Inverse kinematics from theta to q, based on the end-effector
position (xend, yend).
Returns a tuple with two sets of joint angles, one for clockwise
and one for counter-clockwise configuration.
"""
# Obtain end effector position.
xend = rp["xa"] - th[0]*torch.cos(th[1])
yend = rp["ya"] - th[0]*torch.sin(th[1])
numerator = (xend**2 + yend**2 - rp["l1"]**2 - rp["l2"]**2)
denominator = 2*rp["l1"]*rp["l2"]
fraction = numerator/denominator
beta = torch.arccos(fraction)
# Determine primary angles.
q1 = torch.atan2(yend, xend) - torch.atan2(rp["l2"]*torch.sin(beta), rp["l1"] + rp["l2"]*torch.cos(beta))
q2 = q1 + beta
# Determine secondary angles.
q1_alt = torch.atan2(yend, xend) + torch.atan2(rp["l2"]*torch.sin(beta), rp["l1"] + rp["l2"]*torch.cos(beta))
q2_alt = q1_alt - beta
q = torch.stack([q1, q2], dim=-1)
q_alt = torch.stack([q1_alt, q2_alt], dim=-1)
# Check whether the primary angle is clockwise. Otherwise, swap with secondary.
q_cw = q
q_ccw = q_alt
return q_ccw#, q_cw
I then obtain the Jacobian of this inverse like so:
def Jh_inv_func(analytic_inverse, rp, th):
analytic_wrapped = lambda th: analytic_inverse(rp, th)
Jh_inv = torch.autograd.functional.jacobian(analytic_wrapped, th, create_graph=True)
return Jh_inv
The dynamical matrices in theta-coordinates can then be calculated as:
def transform_dynamical_from_inverse(M_q, C_q, G_q, theta, theta_d,
J_h_inv, J_h_inv_trans):
# @ performs batched matrix multiplication on the terms
M_th = J_h_inv_trans @ M_q @ J_h_inv
C_th = torch.zeros(M_th.size()).to(M_q.device)

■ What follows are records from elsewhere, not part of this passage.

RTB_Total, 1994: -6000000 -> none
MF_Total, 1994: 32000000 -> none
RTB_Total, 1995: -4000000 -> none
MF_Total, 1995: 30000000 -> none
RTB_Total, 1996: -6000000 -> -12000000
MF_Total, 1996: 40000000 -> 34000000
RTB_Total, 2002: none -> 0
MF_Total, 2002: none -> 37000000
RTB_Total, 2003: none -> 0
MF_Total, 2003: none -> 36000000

for i in range(C_th.size(0)):
for j in range(C_th.size(1)):
for k in range(C_th.size(1)):
M_th_dot_ijk = torch.autograd.grad(M_th[i,j], theta, create_graph=True)[0][k]
M_th_dot_ikj = torch.autograd.grad(M_th[i,k], theta, create_graph=True)[0][j]

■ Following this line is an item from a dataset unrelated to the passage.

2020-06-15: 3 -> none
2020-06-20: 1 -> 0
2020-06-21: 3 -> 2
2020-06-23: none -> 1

M_th_dot_jki = torch.autograd.grad(M_th[j,k], theta, create_graph=True)[0][i]
C_th[i, j] += 0.5 * (M_th_dot_ijk + M_th_dot_ikj - M_th_dot_jki) * theta_d[k]
G_th = J_h_inv_trans @ G_q
return M_th, C_th, G_th
When I run this code, the computation of theta, the (inverse) jacobians and the dynamical matrices in q-space are all correct!
Also the calculation of M(th) and G(th) is correct.
However, something goes wrong in the calculation of C(th, th_d).
Does anyone understand what I am doing wrong? Or is there some problem with taking such derivatives using torch.autograd.grad()?